Controlled Chaos in Azure using Chaos Studio

January 6, 2022 · 14 min read

Author

Chaos engineering has been around for a while; Netflix runs their own famous Chaos Monkey, supposedly running 24/7, taking down their resources and pushing them to the limit continuously; it almost sounds counter-intuitive – but it's not.

Chaos engineering is defined as “the discipline of experimenting on a system in order to build confidence in the system’s capability to withstand turbulent conditions in production” (Principles of Chaos Engineering, http://principlesofchaos.org/). In other words, it’s a software testing method focusing on finding evidence of problems before they are experienced by users.

Chaos engineering is a methodology that helps developers attain consistent reliability by hardening services against failures in production. Another way to think about chaos engineering is that it's about embracing the inherent chaos in complex systems and, through experimentation, growing confidence in your solution's ability to handle it.

A common way to introduce chaos is to deliberately inject faults that cause system components to fail. The goal is to observe, monitor, respond to, and improve your system's reliability under adverse circumstances. For example, taking dependencies offline (stopping API apps, shutting down VMs, etc.), restricting access (enabling firewall rules, changing connection strings, etc.), or forcing failover (database level, Front Door, etc.), is a good way to validate that the application is able to handle faults gracefully.

Introducing controlled Chaos tools such as Chaos Monkey and now – Azure Chaos Studio allows you to put pressure and, in some cases, take down your services to teach you how your services will react under strain and identity areas of improvement as resiliency and scalability to improve your systems.

Azure Chaos Studio (currently in Preview and only supported in several regionsnow) is an enabler for 'controlled Chaos' in the Microsoft Azure ecosystem. Using that same tool that Microsoft uses to test and improve their services – you can as well!

Chaos Studio works by creating Experiments (i.e., Faults/Capabilities) that run against Targets (your resources, whether they are agent or service-based).

There are two types of methods you can use to target your resources:

Service-direct
Agent-based

Service-direct is tied into the Azure fabric and puts pressure on your resources from outside them (i.e., supported on most resources that don't need agent-based, PaaS resources, such as Network Security Groups).

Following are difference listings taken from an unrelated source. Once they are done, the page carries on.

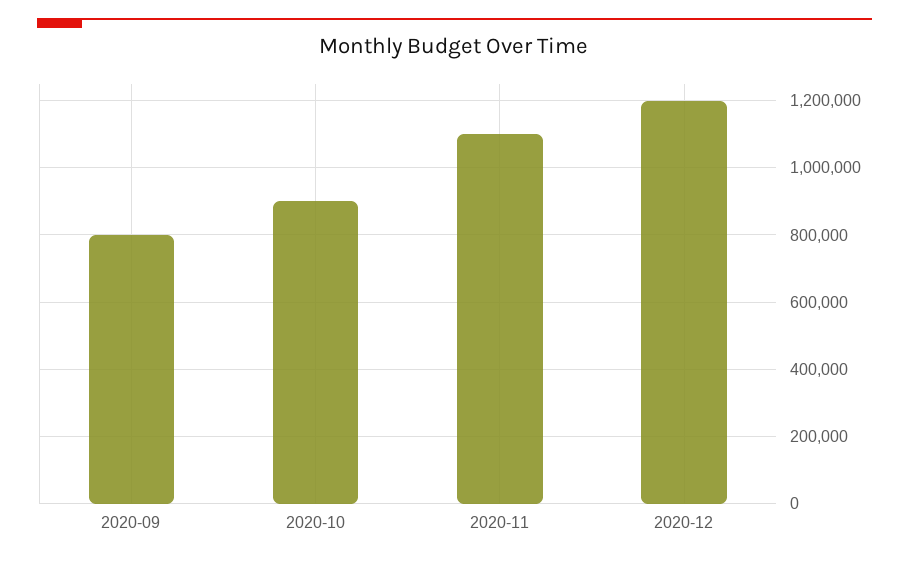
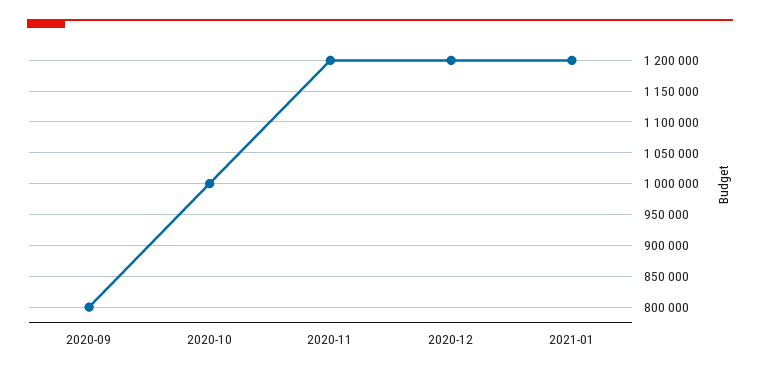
2020-10: 900000 -> 1000000
2020-11: 1100000 -> 1200000
2021-01: none -> 1200000

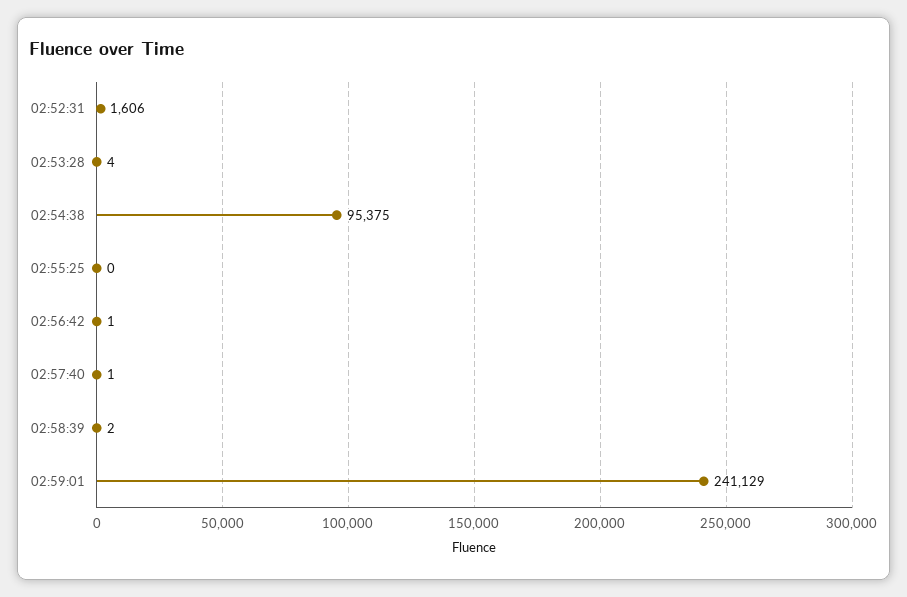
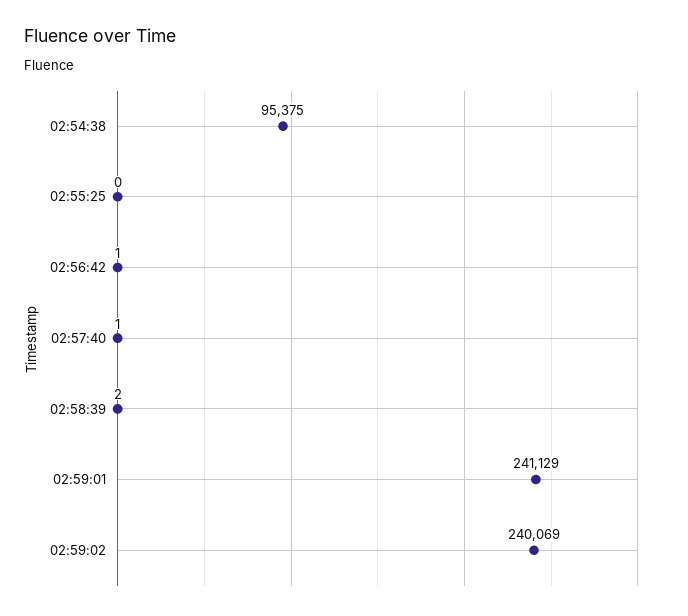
02:52:31: 1606 -> none
02:53:28: 4 -> none
02:59:02: none -> 240069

For example, a service-direct capability may be to add or remove a security rule from your network security group for faulty findings.

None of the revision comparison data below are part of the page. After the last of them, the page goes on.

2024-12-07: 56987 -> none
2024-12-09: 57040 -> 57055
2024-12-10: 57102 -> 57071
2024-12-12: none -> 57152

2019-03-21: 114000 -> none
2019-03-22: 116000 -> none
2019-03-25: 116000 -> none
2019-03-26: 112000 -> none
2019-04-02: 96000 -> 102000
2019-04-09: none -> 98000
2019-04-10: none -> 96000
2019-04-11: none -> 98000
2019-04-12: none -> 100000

Agent-based relies on an agent installed; these are targeted at resources such as Virtual Machine and Virtual Machine scale sets; agent-based targets use a user-assigned managed identity to manage an agent on your virtual machines and wreak havoc by running capabilities such as stopping services and putting memory and disk pressure on your workloads.

Just a word of warning, before you proceed to allow Chaos to reign in your environment, make sure it is done out of hours or, better yet – against development or test resources, also make sure that any resources that support autoscaling are disabled – or you might suddenly find ten more instances of that resource you were running (unless of course you're testing that autoscaling is working)! 😊

In my test setup, I have the following already pre-created that I will be running my experiments against:

Virtual Machine Scale set (running Windows with two instances)
Single Virtual Machine (running Windows) to test shutdown against

The currently supported resource types of Azure Chaos Studio can be found 'here'.

Setup Azure Chaos Studio

Create Managed Identity

Because we will use Agent-based capabilities to generate our Faults, I needed to create a Managed Identity to give Chaos Studio the ability to wreak havoc on my resources!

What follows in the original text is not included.